Compare means/proportions of \(L\) across treatment groups within strata
Standardized differences: \(\frac{\bar{L}_{A=1,s} - \bar{L}_{A=0,s}}{SD_{\text{pooled}}}\)
Target: Standardized differences < 0.1 (rule of thumb)

If balance is poor, refine the propensity score model (add interactions, polynomials, etc.).

Example: Quintile Stratification

Steps:

Fit logistic regression for \(\Pr[A = 1 \mid L]\)
Divide individuals into 5 groups (quintiles) based on \(\hat{e}(L)\)
Within each quintile, compare treated vs untreated outcomes
Standardize across quintiles using quintile proportions as weights

Common finding: Most of the confounding is removed by stratifying on propensity score quintiles, though finer stratification may improve balance.

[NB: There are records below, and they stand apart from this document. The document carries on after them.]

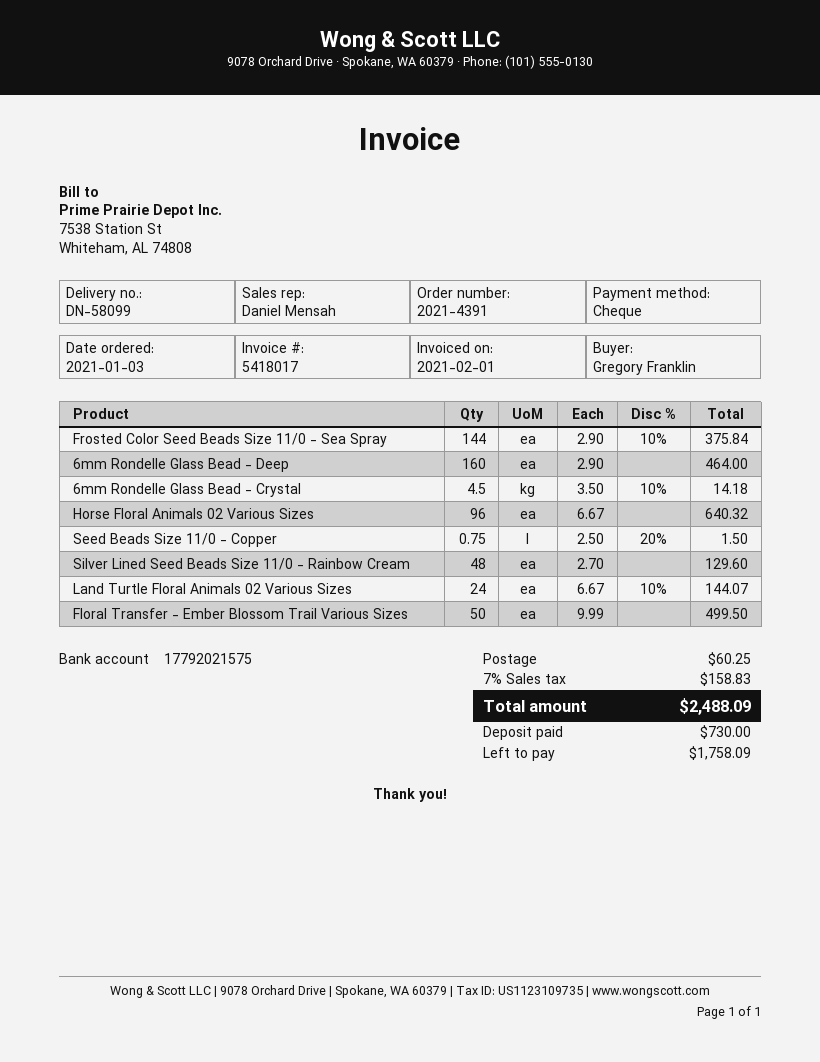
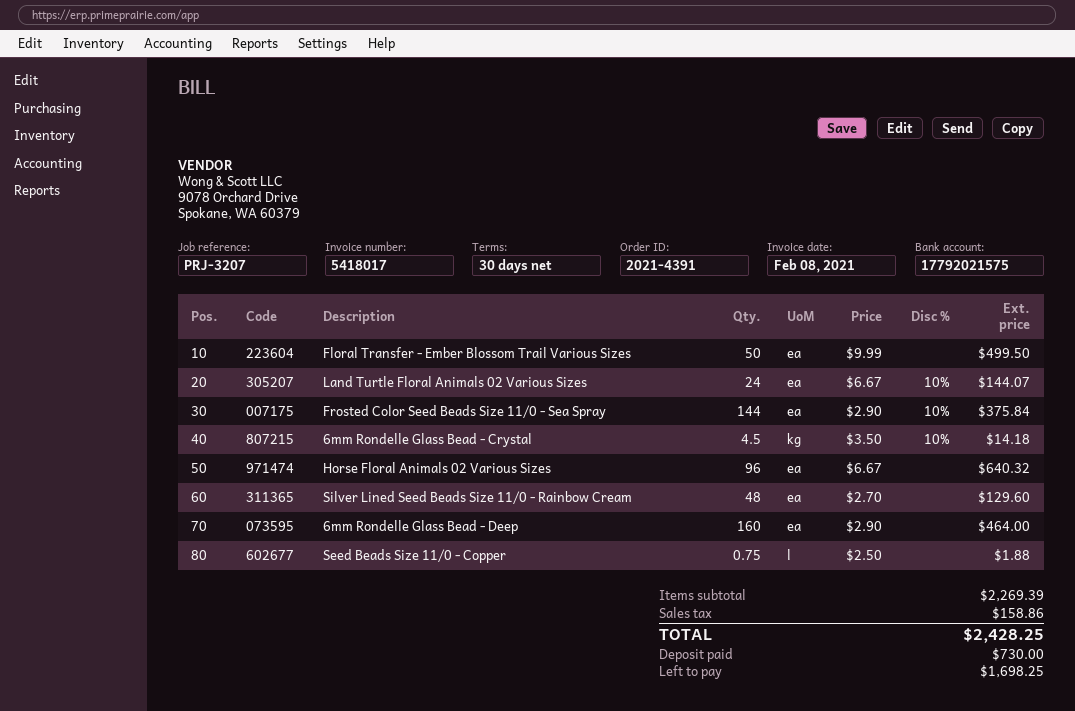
invoice date: 2021-02-01 -> 2021-02-08
Seed Beads Size 11/0 - Copper: 0.75 x 2.50 - 20% = 1.50 -> 0.75 x 2.50 = 1.88
shipping: 60.25 -> none
tax: 158.83 -> 158.86
total: 2488.09 -> 2428.25
balance: 1758.09 -> 1698.25

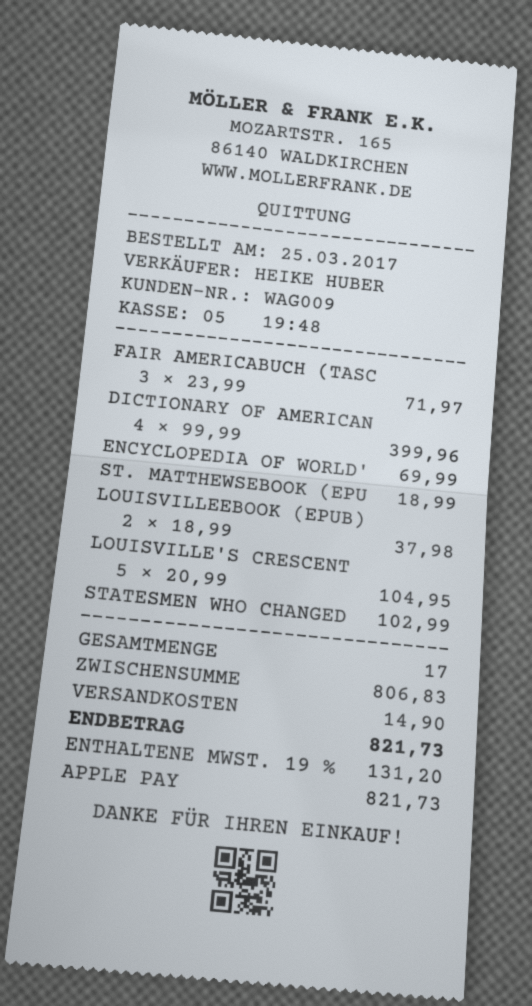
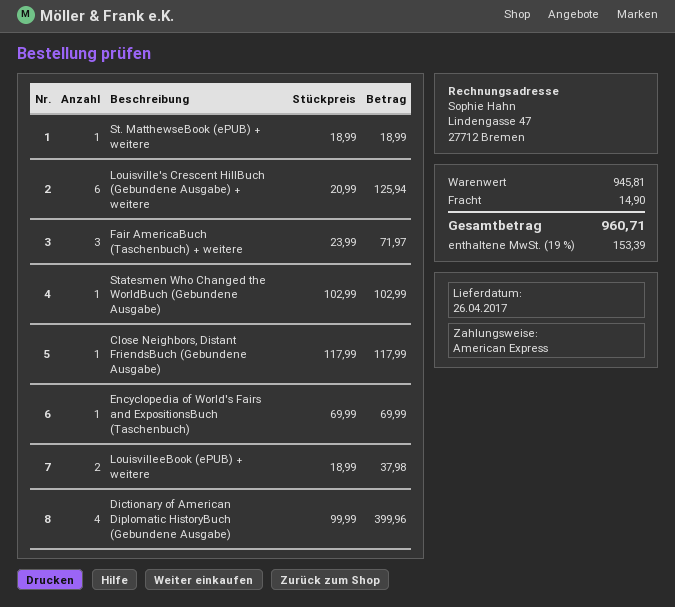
payment method: Apple Pay -> American Express
LOUISVILLE'S CRESCENT: 5 x 20.99 = 104.95 -> 6 x 20.99 = 125.94
Close Neighbors, Distant FriendsBuch (Gebundene Ausgabe): none -> 1 x 117.99 = 117.99
subtotal: 806.83 -> 945.81
tax: 19% = 131.20 -> 19% = 153.39
total: 821.73 -> 960.71

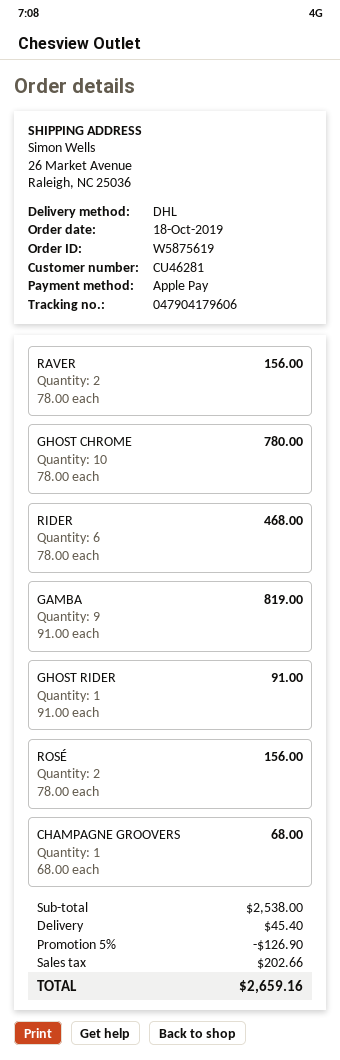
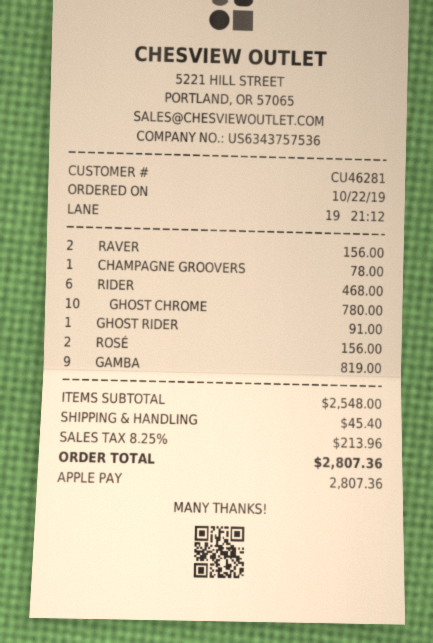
order date: 2019-10-18 -> 2019-10-22
CHAMPAGNE GROOVERS: 1 for 68.00 -> 1 for 78.00
subtotal: 2538.00 -> 2548.00
discount: 5% = 126.90 -> none
tax: 202.66 -> 213.96
total: 2659.16 -> 2807.36

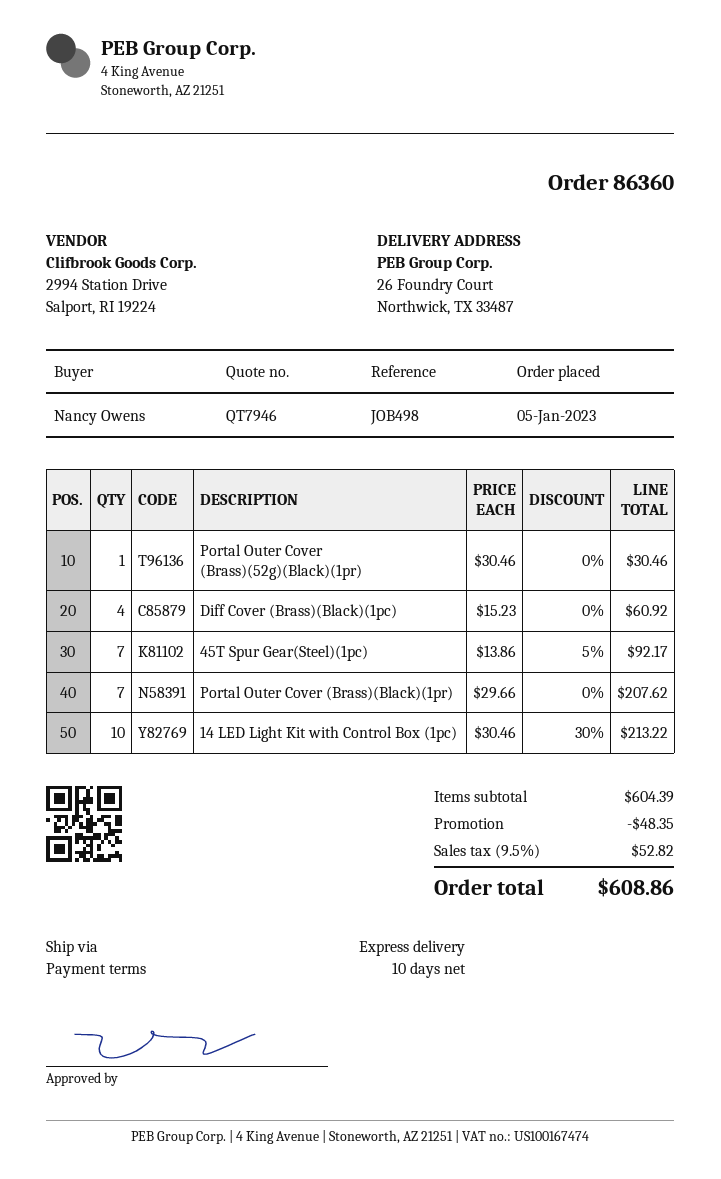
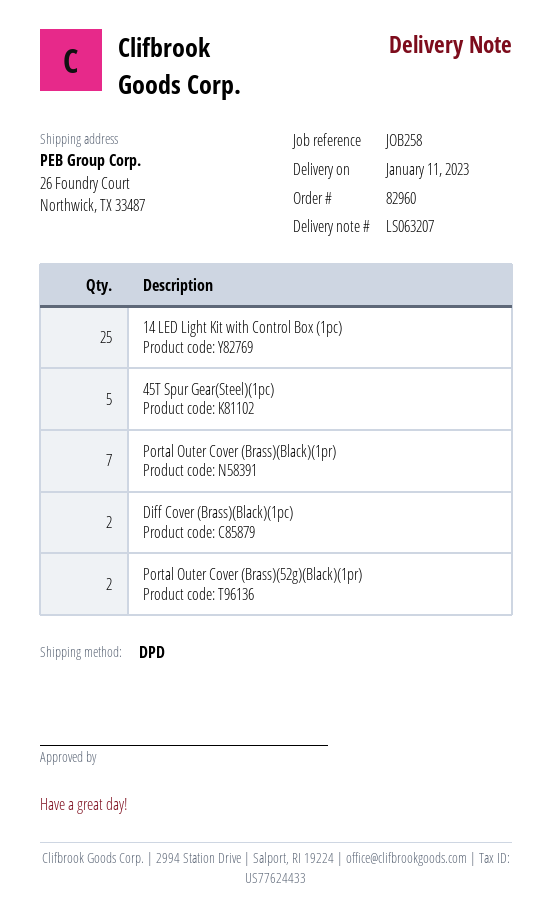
order number: 86360 -> 82960
reference: JOB498 -> JOB258
shipping method: express -> DPD
Portal Outer Cover (Brass)(52g)(Black)(1pr): 1 -> 2
Diff Cover (Brass)(Black)(1pc): 4 -> 2
45T Spur Gear(Steel)(1pc): 7 -> 5
14 LED Light Kit with Control Box (1pc): 10 -> 25

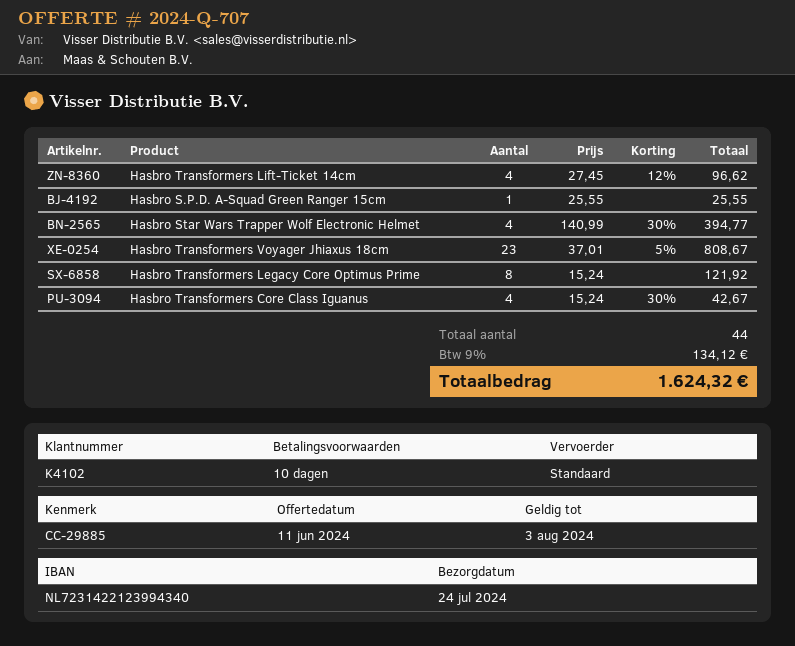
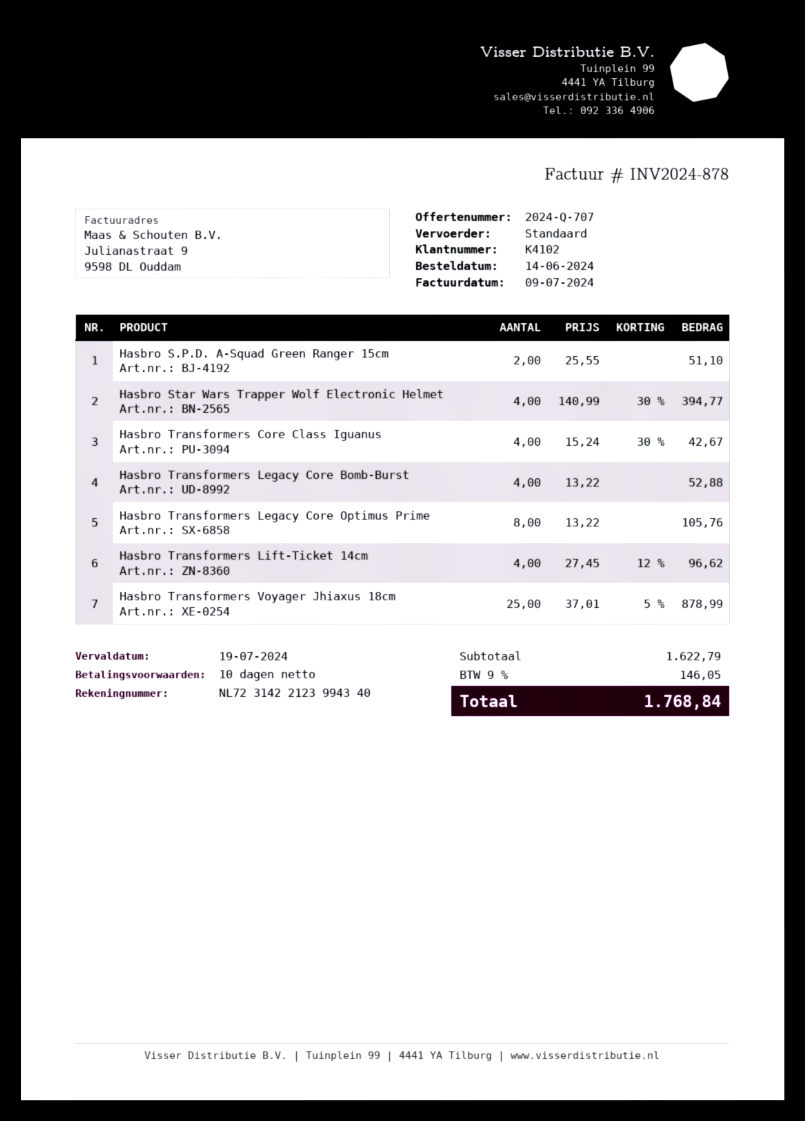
Hasbro S.P.D. A-Squad Green Ranger 15cm: 1 x 25.55 = 25.55 -> 2 x 25.55 = 51.10
Hasbro Transformers Voyager Jhiaxus 18cm: 23 x 37.01 - 5% = 808.67 -> 25 x 37.01 - 5% = 878.99
Hasbro Transformers Legacy Core Optimus Prime: 8 x 15.24 = 121.92 -> 8 x 13.22 = 105.76
Hasbro Transformers Legacy Core Bomb-Burst: none -> 4 x 13.22 = 52.88
tax: 9% = 134.12 -> 9% = 146.05
total: 1624.32 -> 1768.84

4 15.4 Propensity Matching (pp. 216-219)

Propensity score matching creates pairs (or sets) of treated and untreated individuals with similar propensity scores.

Matching Algorithms

1-to-1 nearest neighbor matching:

For each treated individual, find the untreated individual with the closest propensity score
Form matched pairs
Compute the effect as the average within-pair difference

Matching with replacement:

Each untreated individual can be matched to multiple treated individuals
Reduces bias but complicates variance estimation

Caliper matching:

Only match if propensity scores are within a specified distance (caliper)
Individuals without a close match are excluded
Improves balance but may reduce sample size

Assessing Match Quality

After matching, assess balance:

Standardized differences: Compare means of \(L\) in matched treated vs untreated
Love plots: Graphical display of standardized differences before and after matching
Distribution plots: Compare distributions of confounders in matched samples

Target: Standardized differences < 0.1 for all confounders

Example: NHEFS Matching

Procedure:

Estimate propensity score for quitting smoking
Match each quitter to a non-quitter with similar propensity score
In matched sample, compare weight change between quitters and non-quitters
Estimate causal effect as mean difference in matched pairs

Advantages: Intuitive, allows checking balance on all confounders

Disadvantages: Discards some individuals, may not achieve perfect balance

5 15.5 Propensity Models, Treatment Models, and Marginal Structural Models (pp. 219-222)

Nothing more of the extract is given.